Charles Theodore Kellogg and Bertie K. Hawver Kellogg Chair of Sociology and Religion
Karen Barkey was born in Istanbul, Turkey. After she graduated from the Lycée Notre Dame de Sion, in Istanbul, she moved to the United States for her college education. She got her B.A. from Bryn Mawr College. She then got a M.A. degree from The University of Washington and a Ph.D. from the University of Chicago.
She has two children, Josh and Anna Claire.
Karen Barkey has been engaged in the comparative and historical study of the state, with special focus on its transformation over time. She has focused on state society relations, peasant movements, banditry, opposition and dissent organized around the state. Her main empirical site has been the Ottoman Empire, in comparison with France, the Habsburg, and the Russian Empires. She also pays attention to the Roman and Byzantine worlds as important predecessors of the Ottomans. She has worked in the Ottoman archives in Istanbul (Topkapı and Başbakanlık) as well as in Manisa. She also worked in the Archives Nationales in Paris.
Her work Empire of Difference (Cambridge UP, 2008) is a comparative study of the flexibility and longevity of imperial systems. In different chapters, the book explores the key organizational and state society related dynamics of imperial longevity. In contrast to a Gibsonian concern with imperial rise and decline, a common feature of conventional analyses, this book demonstrates that the flexible techniques by which the Ottomans maintained their legitimacy, the cooperation of their diverse elites both at the center and in the provinces, as well as the control over the economic and human resources were responsible for the longevity of this particular “negotiated empire.” In the process, it explores important issues such as diversity, the role of religion in politics, Islam and the state as well as the manner in which the Sunni-Shi’a divide operated during the tenure of the Ottoman Empire. Such topics are relevant to the contemporary setting and the conflicts we endure today.
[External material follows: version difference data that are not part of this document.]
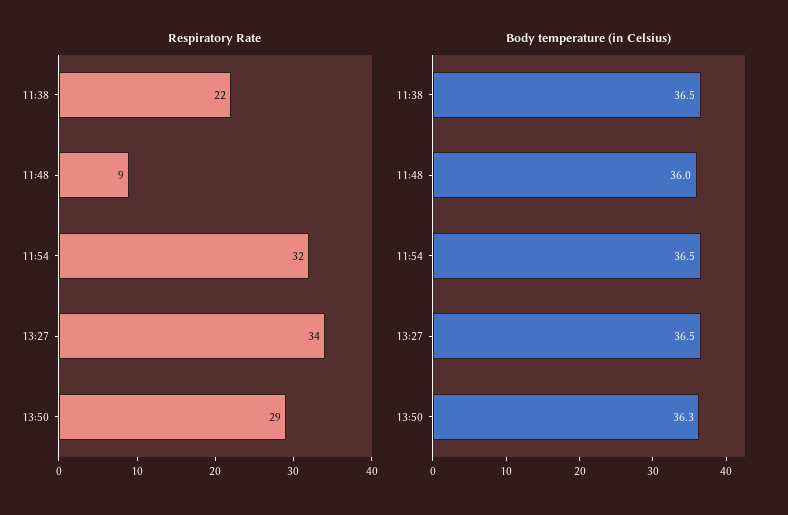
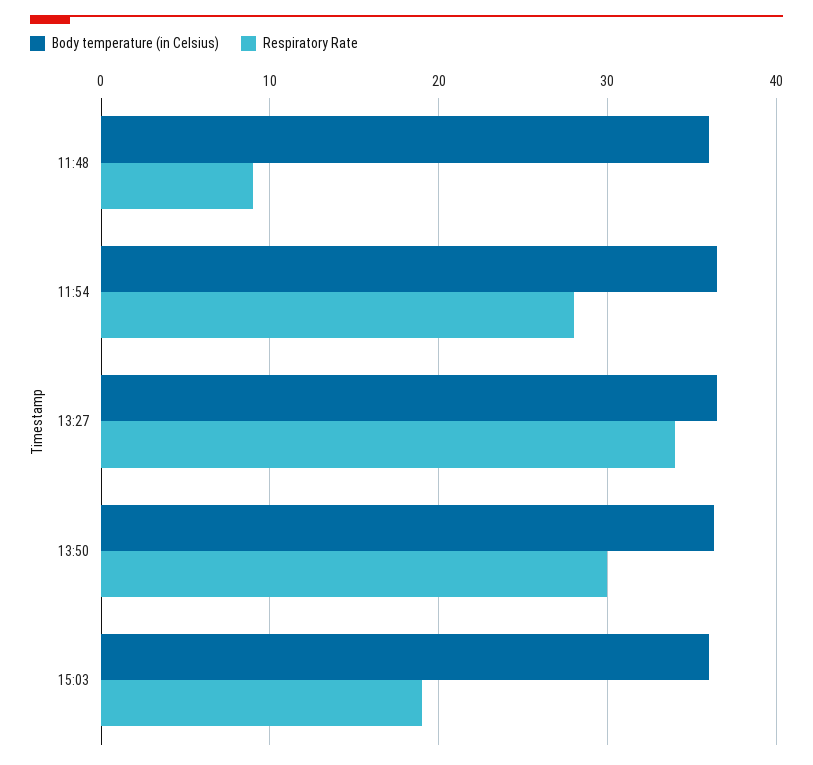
Respiratory Rate, 11:38: 22 -> none
Respiratory Rate, 11:54: 32 -> 28
Respiratory Rate, 13:50: 29 -> 30
Body temperature (in Celsius), 11:38: 36.5 -> none
Body temperature (in Celsius), 15:03: none -> 36
Respiratory Rate, 15:03: none -> 19

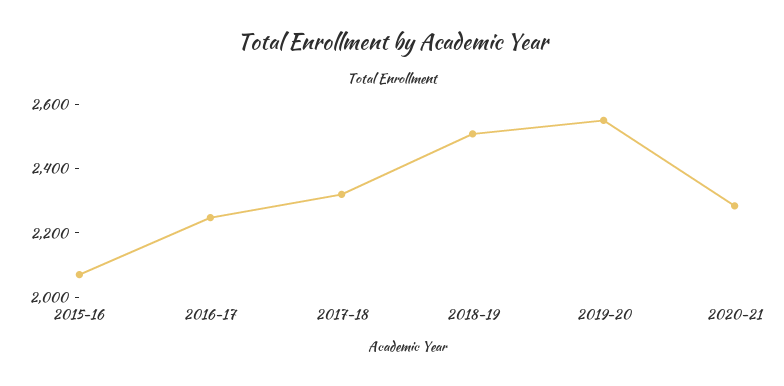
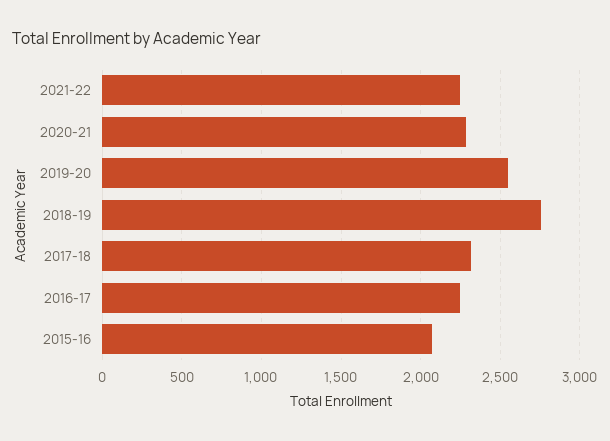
2018-19: 2500 -> 2750
2021-22: none -> 2250

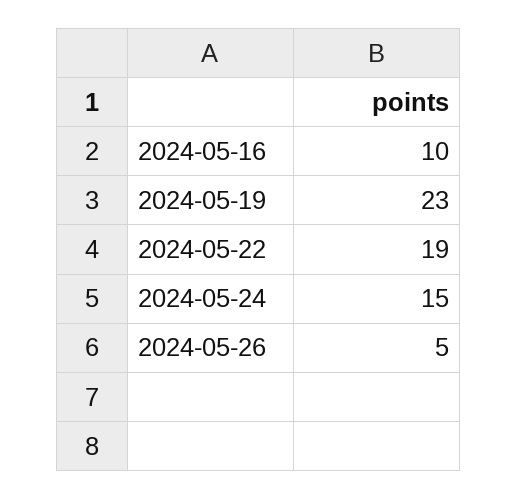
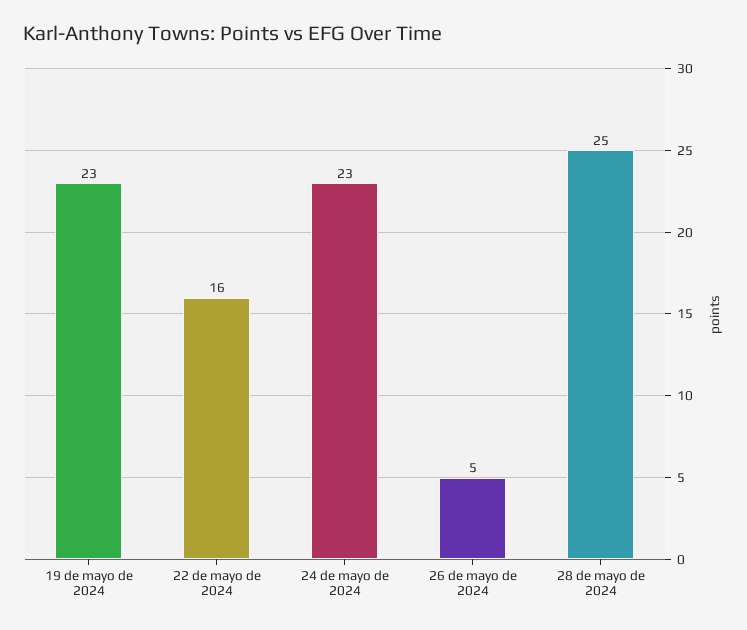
2024-05-16: 10 -> none
2024-05-22: 19 -> 16
2024-05-24: 15 -> 23
28 de mayo de 2024: none -> 25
Karen Barkey is pursing different projects on religion and toleration. She has written on the early centuries of Ottoman state toleration and is now exploring different ways of understanding how religious coexistence, toleration and sharing occurred in different historical sites under Ottoman rule.
She published an edited book, Choreography of Sacred Spaces: State, Religion and Conflict Resolution (with Elazar Barkan) (Columbia UP, 2014) that explores the history of shared religious spaces in the Balkans, Anatolia and Palestine/Israel, all three regions once under Ottoman rule. The book explores the politics and culture of conflict and cooperation over religious sites. It also provides the historical antecedents to help us understand the accommodation and contention around specific sites in the modern period, tracing comparatively areas and regime changes over time. In many places the long history of sharing sacred sites serves as an indicator of the possibilities for pluralism in the context of empire.
She has also co-curated two exhibition projects on Shared Sacred Sites in Thessaloniki, Greece and in New York City. Two exhibition catalogs were published and can be found under the “Shared Sacred Sites Exhibit” heading here.
Karen Barkey was awarded the Germaine Tillion Chair of Mediterranean Studies at IMéRA, for 2021-2022. IMéRA is the Institute for Advanced Study of Aix-Marseille University , and a member of the French Network of Institutes for Advanced Study. The Chair is named in memory of the anthropologist Germaine Tillion, who was known for her studies of the Mediterranean, but also for her political activities and opposition to the rise fascism and Nazism in Europe, actions that got her deported to the camp of Ravensbrück. She then wrote extensively on the camps. After her return, she engaged in the opposition to the Algerian War, documenting the horrors of the war, the assassinations, and the torture. Among her many books are the well-known The Republic of Cousins: Women’s Oppression in Mediterranean Society and Il etait une fois l’ethnographie.